On the other hand, although not specifically shown, the switching transistor Ts is connected to the pixel electrode. A common electrode is formed corresponding to the pixel electrode. When a voltage is applied to the pixel electrode and the common electrode, an electric field is formed therebetween to drive the liquid crystal.

The pixel electrode, the common electrode, and the liquid crystal located between these electrodes constitute a liquid crystal capacitor. Each pixel P further includes a storage capacitor, which serves to store the data signal applied to the pixel electrode until the next frame.

Although not specifically shown, the liquid crystal display 100 may include a backlight unit as a light source for supplying light to the display panel 200. The backlight unit may be a cold cathode fluorescent lamp (CCFL), an external electrode fluorescent lamp (EEFL), a light emitting diode (LED), or the like.

A gate drive circuit 120, which is a GIP circuit, may be formed in the non-display area NA of one side of the array substrate. On the other hand, the gate drive circuit 120 may be formed on both sides of the array substrate facing each other. In the embodiment of the present invention, for convenience of explanation, a case where the gate drive circuit 120 is formed on one side of the array substrate will be described as an example.

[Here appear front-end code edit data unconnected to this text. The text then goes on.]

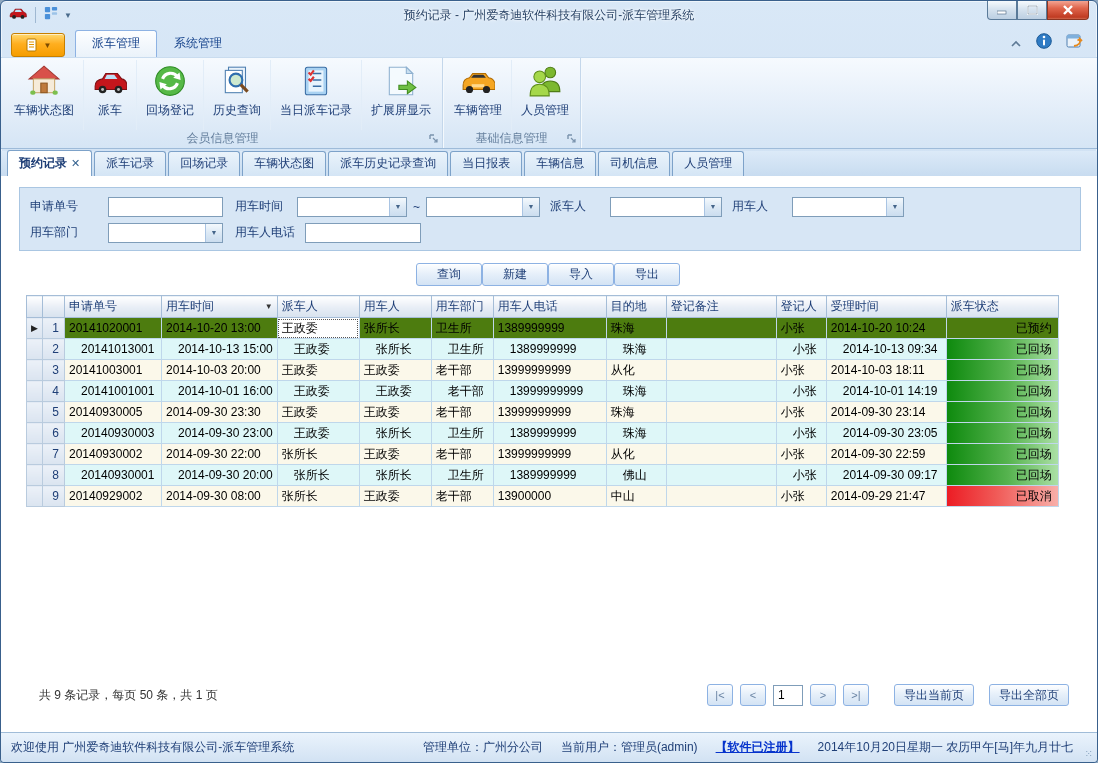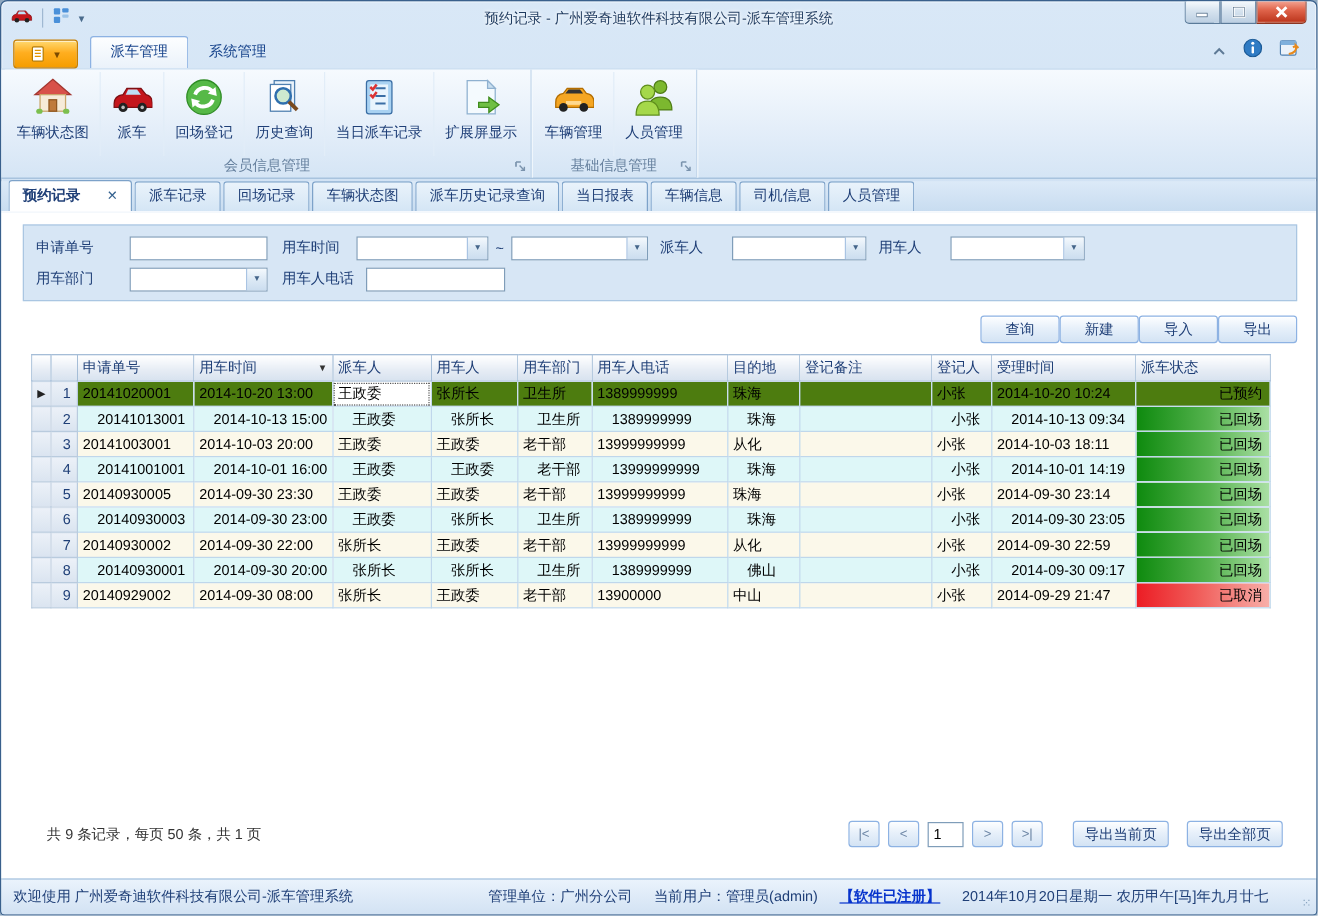"预约记录" .dtab { gap: 22px -> 4px }
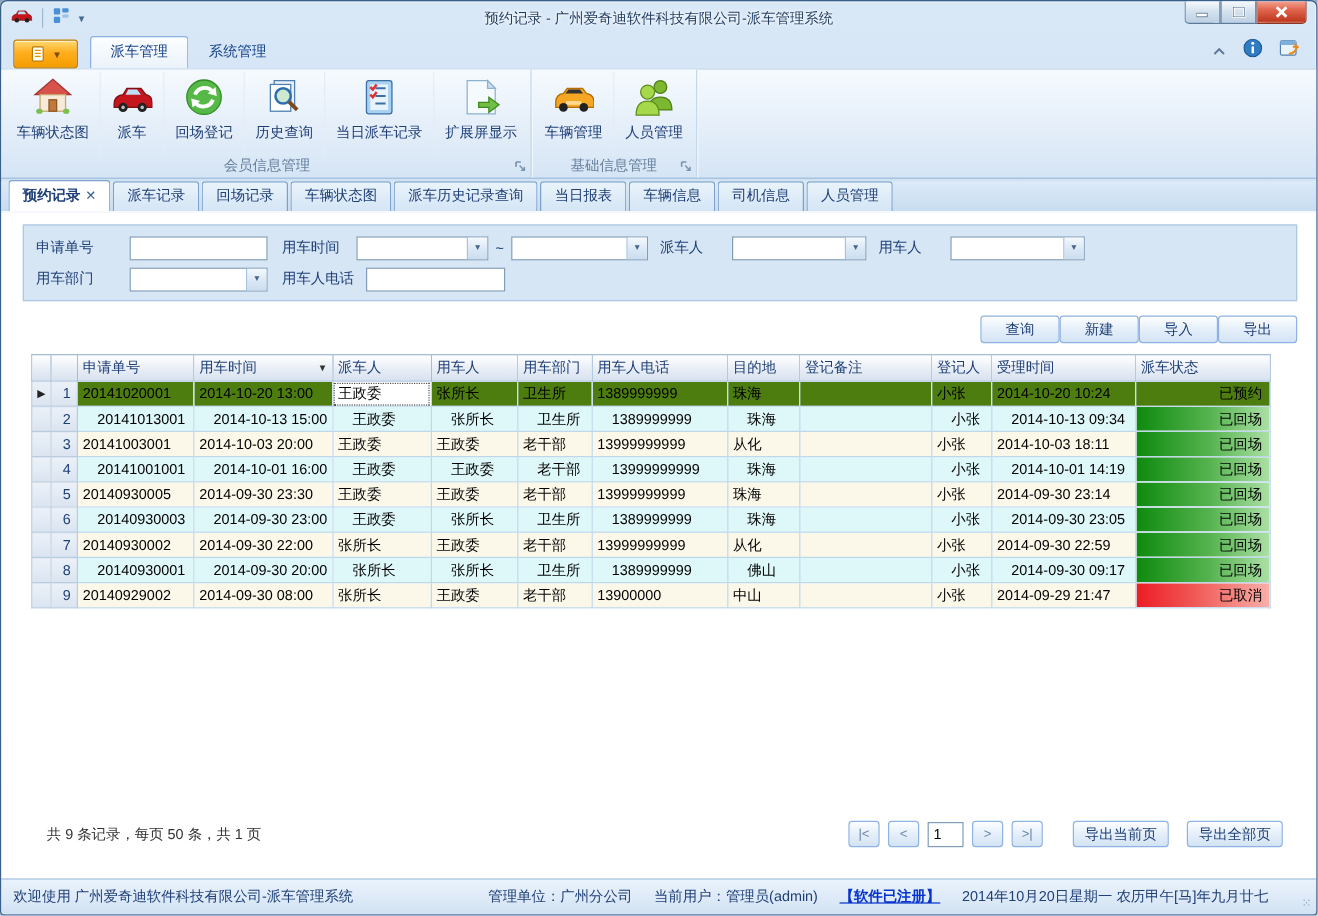"查询" .actions { justify-content: flex-end -> center }
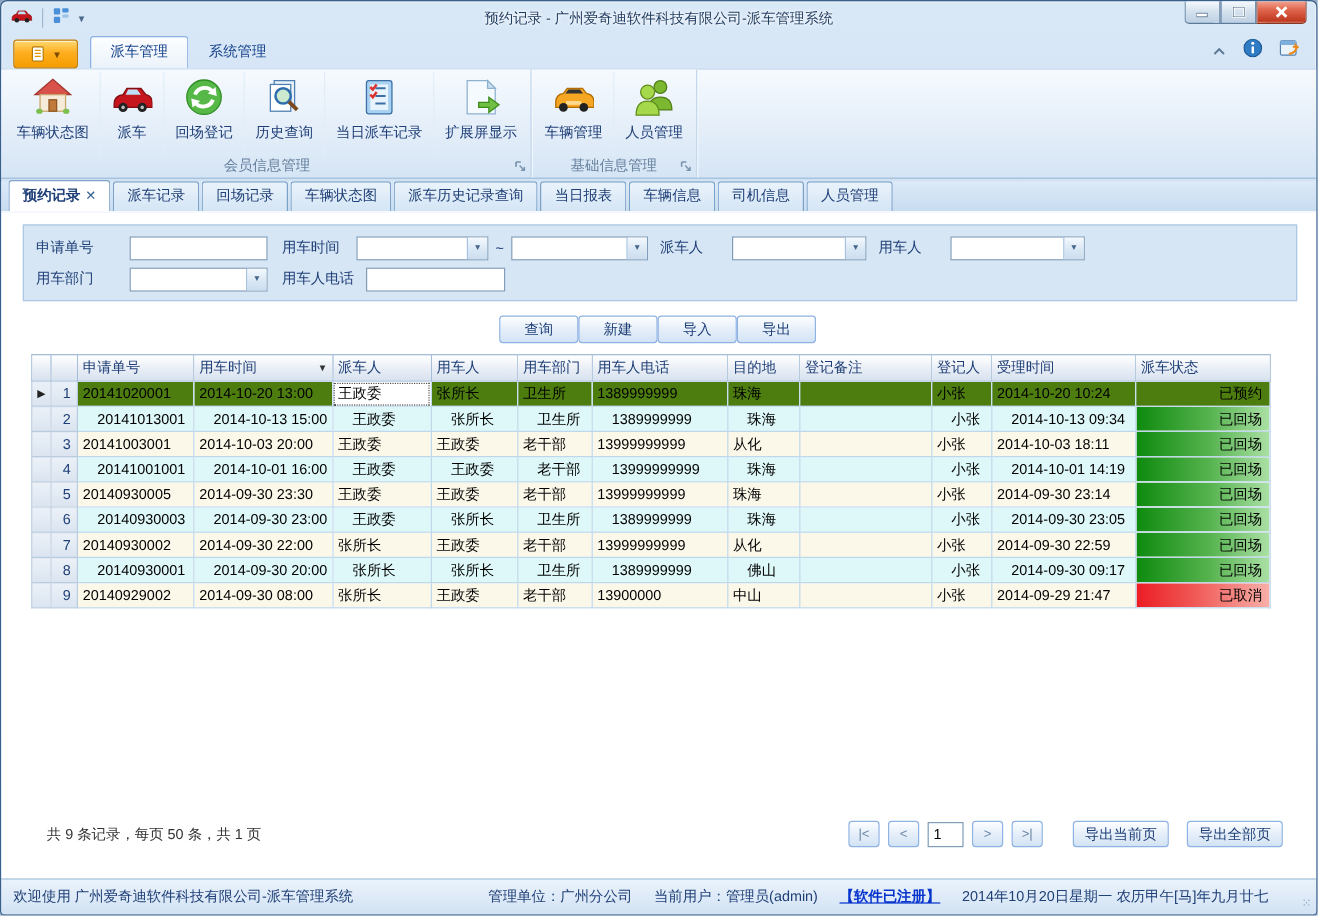"2014年10月20日星期一 农历甲午[马]年九月廿七" span.sb-item { margin-right: 30px -> 14px }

A signal for transmitting signals for driving the gate driving circuit 120 is provided outside the first area A1 which is the GIP area where the gate driving circuit 120 is formed in the non-display area NA where the gate driving circuit 120 is formed And a second region A2, which is a signal wiring region where wirings are formed, can be located. A third region A3, which is a common wiring region in which a common wiring for transmitting a common voltage to the inside of the display panel 110 is formed, may be located inside the first region A1.

The gate driving circuit 120 formed in the first area A1 is formed with a plurality of stages SR connected to each of the plurality of gate lines GL to output a gate signal.

In the power-on state of the liquid crystal display device 100, the plurality of stages SR sequentially output gate signals in units of row lines for every frame. That is, each stage SR outputs the gate high voltage during the horizontal period of the corresponding row line, and outputs the gate low voltage during the remaining time.

The switching transistor Ts of the pixel P connected to the gate line GL is turned on and the data signal transmitted through the data line GL in synchronization with the turn- And charged.

On the other hand, the blank reset signal BRST is applied to all of the plurality of stages SR at the blank time (see BT in FIG. 6) between adjacent frames, and accordingly, all of the stages SR are simultaneously reset (reset).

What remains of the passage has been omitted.